The issue of whether the assumptions made in economics or any other 
science are "reasonable" depends upon one's philosophy of science. If 
"reasonable" is taken to mean realistic or plausible then the answer is no. 
Almost all models in Econ are set up as constrained maximization problems, 
and it's obvious that people don't figure out lagrangeans in their heads 
when they're deciding how many apples to buy at the market. Most 
economists and physicists fall into the instrumentalist/operationalist 
camp in the philosophy of science. This is the belief that theories are 
neither true nor false, but simply tools (i.e., instruments) used to make 
predictions about reality. Under this view, any assumption is reasonable 
as long as it allows one to make correct predictions. e.g., concave 
indifference curves predict that people will spend all of their income on 
one good, and we generally don't see that in real life and so concavity is 
an unreasonable assumption.

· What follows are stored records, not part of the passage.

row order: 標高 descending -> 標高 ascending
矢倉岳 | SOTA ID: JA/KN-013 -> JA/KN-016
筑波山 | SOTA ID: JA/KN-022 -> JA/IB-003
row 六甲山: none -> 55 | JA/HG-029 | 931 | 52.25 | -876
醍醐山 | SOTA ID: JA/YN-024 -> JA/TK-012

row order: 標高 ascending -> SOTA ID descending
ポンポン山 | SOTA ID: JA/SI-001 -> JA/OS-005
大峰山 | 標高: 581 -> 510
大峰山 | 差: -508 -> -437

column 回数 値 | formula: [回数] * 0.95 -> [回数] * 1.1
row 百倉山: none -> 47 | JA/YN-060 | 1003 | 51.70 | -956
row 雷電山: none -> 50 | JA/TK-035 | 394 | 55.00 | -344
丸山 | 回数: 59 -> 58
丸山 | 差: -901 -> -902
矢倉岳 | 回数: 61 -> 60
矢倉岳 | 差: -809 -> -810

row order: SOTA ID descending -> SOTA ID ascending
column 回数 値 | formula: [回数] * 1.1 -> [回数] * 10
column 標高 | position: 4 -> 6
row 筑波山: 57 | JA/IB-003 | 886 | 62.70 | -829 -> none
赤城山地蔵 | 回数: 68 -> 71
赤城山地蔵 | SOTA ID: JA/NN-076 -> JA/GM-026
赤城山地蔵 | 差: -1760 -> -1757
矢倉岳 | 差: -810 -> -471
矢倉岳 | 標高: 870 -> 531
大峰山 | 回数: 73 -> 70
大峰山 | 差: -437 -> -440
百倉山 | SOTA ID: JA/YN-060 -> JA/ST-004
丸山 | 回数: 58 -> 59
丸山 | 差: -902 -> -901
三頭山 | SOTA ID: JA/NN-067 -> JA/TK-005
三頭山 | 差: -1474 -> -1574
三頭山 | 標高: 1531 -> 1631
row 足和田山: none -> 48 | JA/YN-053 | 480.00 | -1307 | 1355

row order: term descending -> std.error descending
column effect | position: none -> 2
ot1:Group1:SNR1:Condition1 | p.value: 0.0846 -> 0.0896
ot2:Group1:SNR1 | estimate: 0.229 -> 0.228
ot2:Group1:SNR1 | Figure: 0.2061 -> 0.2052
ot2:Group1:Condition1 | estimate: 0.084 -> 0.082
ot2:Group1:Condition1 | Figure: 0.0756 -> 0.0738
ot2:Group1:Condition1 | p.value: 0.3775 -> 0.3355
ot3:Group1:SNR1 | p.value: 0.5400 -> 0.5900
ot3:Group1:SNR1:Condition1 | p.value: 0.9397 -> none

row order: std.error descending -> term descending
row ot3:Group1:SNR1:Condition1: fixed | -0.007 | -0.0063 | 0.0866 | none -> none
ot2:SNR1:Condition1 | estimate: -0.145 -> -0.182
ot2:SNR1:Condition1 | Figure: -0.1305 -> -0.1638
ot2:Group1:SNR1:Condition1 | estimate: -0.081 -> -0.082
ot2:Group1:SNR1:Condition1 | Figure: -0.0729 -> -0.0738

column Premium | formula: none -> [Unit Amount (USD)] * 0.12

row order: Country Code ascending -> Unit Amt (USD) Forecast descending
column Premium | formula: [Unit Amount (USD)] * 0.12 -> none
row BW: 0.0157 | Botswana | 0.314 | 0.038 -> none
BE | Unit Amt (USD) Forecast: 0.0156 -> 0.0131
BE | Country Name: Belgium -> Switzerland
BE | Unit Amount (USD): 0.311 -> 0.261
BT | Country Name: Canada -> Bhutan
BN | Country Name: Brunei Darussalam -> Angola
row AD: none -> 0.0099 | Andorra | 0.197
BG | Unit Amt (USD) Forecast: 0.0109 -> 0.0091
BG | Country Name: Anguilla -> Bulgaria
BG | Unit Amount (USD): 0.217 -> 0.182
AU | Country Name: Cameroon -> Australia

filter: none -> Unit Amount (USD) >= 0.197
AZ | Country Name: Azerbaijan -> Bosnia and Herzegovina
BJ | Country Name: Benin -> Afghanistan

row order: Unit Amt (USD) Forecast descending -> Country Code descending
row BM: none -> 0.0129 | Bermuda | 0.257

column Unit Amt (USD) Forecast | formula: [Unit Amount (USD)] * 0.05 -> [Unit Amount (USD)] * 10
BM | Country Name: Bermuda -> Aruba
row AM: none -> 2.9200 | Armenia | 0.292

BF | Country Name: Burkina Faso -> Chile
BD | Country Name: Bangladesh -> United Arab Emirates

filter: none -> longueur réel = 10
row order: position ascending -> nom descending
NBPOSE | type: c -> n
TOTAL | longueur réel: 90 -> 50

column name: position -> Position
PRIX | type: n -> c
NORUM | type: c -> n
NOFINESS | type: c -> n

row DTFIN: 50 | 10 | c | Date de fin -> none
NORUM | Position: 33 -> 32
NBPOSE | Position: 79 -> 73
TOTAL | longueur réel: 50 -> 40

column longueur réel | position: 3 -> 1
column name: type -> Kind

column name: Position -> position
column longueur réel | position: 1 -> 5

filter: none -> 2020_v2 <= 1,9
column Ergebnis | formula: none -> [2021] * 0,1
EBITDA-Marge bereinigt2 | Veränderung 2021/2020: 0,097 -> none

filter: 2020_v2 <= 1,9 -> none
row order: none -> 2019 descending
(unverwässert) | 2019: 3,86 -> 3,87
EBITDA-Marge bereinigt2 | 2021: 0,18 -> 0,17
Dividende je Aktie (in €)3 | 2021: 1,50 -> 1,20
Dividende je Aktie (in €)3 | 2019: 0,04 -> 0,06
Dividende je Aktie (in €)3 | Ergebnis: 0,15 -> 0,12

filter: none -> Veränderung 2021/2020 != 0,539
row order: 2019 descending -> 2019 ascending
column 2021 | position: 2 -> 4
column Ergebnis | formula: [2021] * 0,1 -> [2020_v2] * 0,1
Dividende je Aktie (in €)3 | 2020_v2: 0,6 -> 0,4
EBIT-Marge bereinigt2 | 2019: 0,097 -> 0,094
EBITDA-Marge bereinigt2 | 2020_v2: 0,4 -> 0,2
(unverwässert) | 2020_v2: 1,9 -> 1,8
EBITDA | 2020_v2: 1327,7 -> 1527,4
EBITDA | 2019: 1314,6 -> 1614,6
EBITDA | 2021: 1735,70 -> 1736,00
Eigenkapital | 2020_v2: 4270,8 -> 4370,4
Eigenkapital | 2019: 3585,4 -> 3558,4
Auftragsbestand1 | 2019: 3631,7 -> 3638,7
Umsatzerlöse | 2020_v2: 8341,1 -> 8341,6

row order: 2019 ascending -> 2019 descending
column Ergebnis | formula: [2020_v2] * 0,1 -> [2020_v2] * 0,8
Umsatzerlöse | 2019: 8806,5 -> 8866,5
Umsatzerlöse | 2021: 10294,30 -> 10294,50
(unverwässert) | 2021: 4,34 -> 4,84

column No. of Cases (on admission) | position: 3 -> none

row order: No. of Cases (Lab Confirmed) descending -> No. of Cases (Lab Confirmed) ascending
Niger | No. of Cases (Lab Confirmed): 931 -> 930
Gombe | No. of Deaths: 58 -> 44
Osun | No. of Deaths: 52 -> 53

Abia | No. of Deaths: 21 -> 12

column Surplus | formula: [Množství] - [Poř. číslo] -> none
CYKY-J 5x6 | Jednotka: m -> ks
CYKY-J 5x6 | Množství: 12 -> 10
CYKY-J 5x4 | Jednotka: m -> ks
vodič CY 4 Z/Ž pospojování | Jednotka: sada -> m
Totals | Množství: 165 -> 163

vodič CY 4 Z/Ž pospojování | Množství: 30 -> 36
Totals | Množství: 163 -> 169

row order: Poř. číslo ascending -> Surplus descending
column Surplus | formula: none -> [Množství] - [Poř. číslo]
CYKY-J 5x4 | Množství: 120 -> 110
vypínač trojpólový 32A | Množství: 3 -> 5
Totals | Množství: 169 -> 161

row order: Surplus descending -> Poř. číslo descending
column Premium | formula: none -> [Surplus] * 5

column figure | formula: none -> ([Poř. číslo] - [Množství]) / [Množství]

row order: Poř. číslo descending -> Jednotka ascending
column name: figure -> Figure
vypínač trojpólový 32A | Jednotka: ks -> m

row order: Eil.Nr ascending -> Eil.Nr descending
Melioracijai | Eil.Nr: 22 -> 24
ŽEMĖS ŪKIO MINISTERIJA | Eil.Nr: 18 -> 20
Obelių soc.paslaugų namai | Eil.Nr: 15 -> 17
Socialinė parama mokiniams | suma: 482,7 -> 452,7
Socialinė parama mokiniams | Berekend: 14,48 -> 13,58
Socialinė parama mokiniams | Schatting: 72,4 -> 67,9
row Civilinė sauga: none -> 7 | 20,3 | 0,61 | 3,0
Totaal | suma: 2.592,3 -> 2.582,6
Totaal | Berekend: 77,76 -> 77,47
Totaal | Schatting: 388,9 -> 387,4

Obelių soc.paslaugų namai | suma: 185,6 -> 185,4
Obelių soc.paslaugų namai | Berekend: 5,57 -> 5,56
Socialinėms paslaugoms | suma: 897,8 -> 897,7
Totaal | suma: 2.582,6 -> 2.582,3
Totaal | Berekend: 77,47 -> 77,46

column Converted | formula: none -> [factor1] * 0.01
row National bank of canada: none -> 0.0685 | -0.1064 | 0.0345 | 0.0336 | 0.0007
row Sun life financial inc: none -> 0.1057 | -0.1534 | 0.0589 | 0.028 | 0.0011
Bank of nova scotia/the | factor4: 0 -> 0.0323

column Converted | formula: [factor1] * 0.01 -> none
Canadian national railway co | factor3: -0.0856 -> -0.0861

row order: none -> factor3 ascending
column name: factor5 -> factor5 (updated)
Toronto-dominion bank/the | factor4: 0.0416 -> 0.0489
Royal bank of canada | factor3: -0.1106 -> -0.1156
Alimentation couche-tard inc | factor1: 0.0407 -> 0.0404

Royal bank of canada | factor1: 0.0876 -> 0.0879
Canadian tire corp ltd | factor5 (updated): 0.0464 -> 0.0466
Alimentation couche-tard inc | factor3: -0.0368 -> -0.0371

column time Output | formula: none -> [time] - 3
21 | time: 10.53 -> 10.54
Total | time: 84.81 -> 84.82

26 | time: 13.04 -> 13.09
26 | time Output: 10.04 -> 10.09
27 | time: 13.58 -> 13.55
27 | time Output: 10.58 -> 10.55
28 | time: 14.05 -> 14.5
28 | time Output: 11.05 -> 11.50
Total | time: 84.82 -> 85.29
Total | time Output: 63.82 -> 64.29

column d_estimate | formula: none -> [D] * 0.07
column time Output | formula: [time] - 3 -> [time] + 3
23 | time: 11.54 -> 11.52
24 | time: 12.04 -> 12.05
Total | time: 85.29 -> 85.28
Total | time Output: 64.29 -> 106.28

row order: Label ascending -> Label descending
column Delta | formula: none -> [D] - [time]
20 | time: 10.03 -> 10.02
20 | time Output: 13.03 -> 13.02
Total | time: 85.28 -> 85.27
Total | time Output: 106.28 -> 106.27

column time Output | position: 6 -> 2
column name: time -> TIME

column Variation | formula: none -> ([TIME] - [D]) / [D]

The issue of whether an assumption is ad hoc 
under the instrumentalist worldview is mostly an aesthetic criterion. Since 
one can assume whatever one likes in order to generate predictions, there is no 
way to judge whether the assumption is ad hoc. Every discipline develops 
its own conventions about things like what constitutes "good" modeling 
techniques and what level of statistical significance is sufficient for 
counting something as a correct prediction. I think where economists and 
other instrumentalists get into trouble is when they decide that because 
their model makes correct predictions then the assumptions that they used 
to generate those predictions must be "reasonable" in the sense of 
representing reality. This is called the pragmatic conception of truth-- if it
works it must be true. This is when you get economists arguing 
absurd things like that people really, truly are rational maximizers or 
can actually form rational expectations.    

Daljit Dhadwal

> I guess what I was origially wondering was not "Is math appropriate?" 
> But rather, given that math is appropriate, are the
> assumptions about rationality, preferences, convexity,
> continuity, inter alia, as well as some of the more ad
> hoc assumptions of many macro models as reasonable as
> the assumtions made in the king of all sciences?